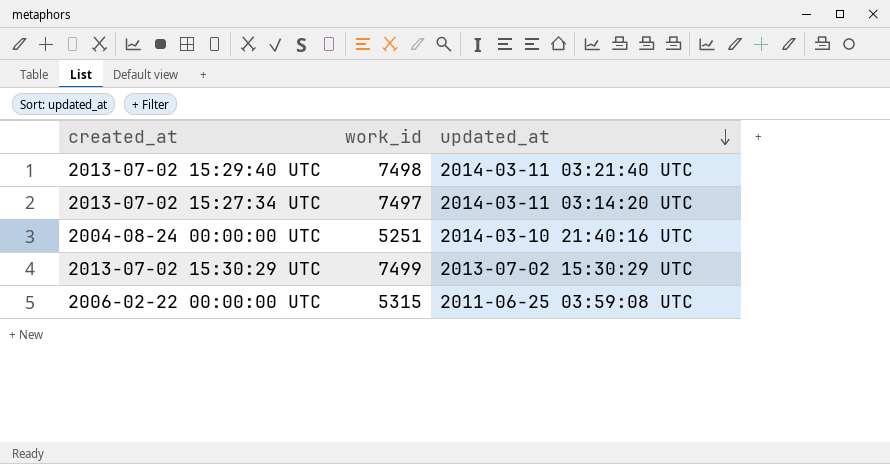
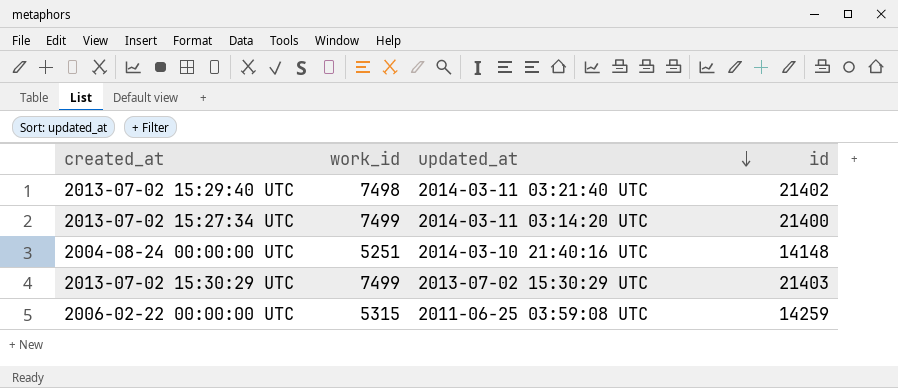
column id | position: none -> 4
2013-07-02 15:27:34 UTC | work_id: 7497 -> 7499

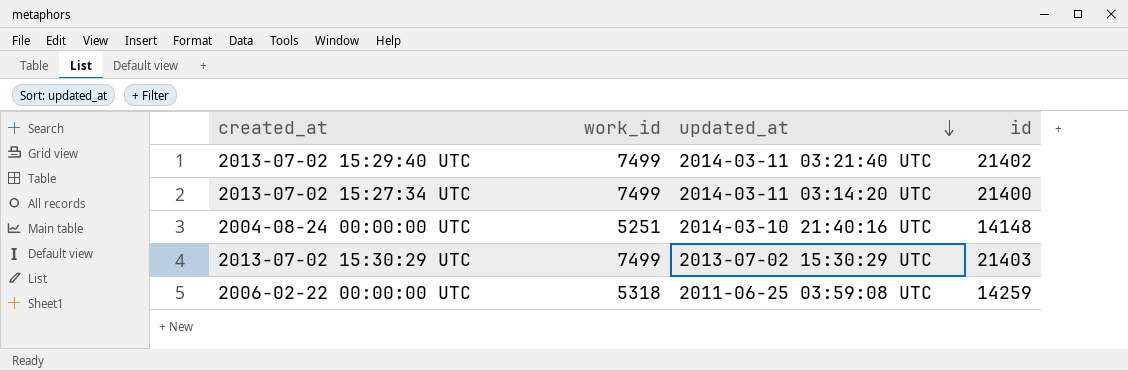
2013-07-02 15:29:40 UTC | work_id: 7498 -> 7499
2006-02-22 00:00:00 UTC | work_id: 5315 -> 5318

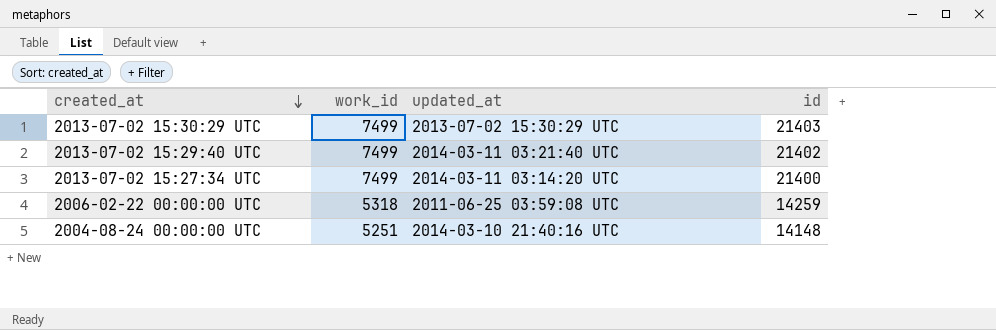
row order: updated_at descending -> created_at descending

▬▬▬

Pictures do not belong in your copy; restate word for word the lines from the one containing "2013-07-02 15:27:34 UTC" through the last line of the records above.

→ Task response:
2013-07-02 15:27:34 UTC | work_id: 7497 -> 7499

2013-07-02 15:29:40 UTC | work_id: 7498 -> 7499
2006-02-22 00:00:00 UTC | work_id: 5315 -> 5318

row order: updated_at descending -> created_at descending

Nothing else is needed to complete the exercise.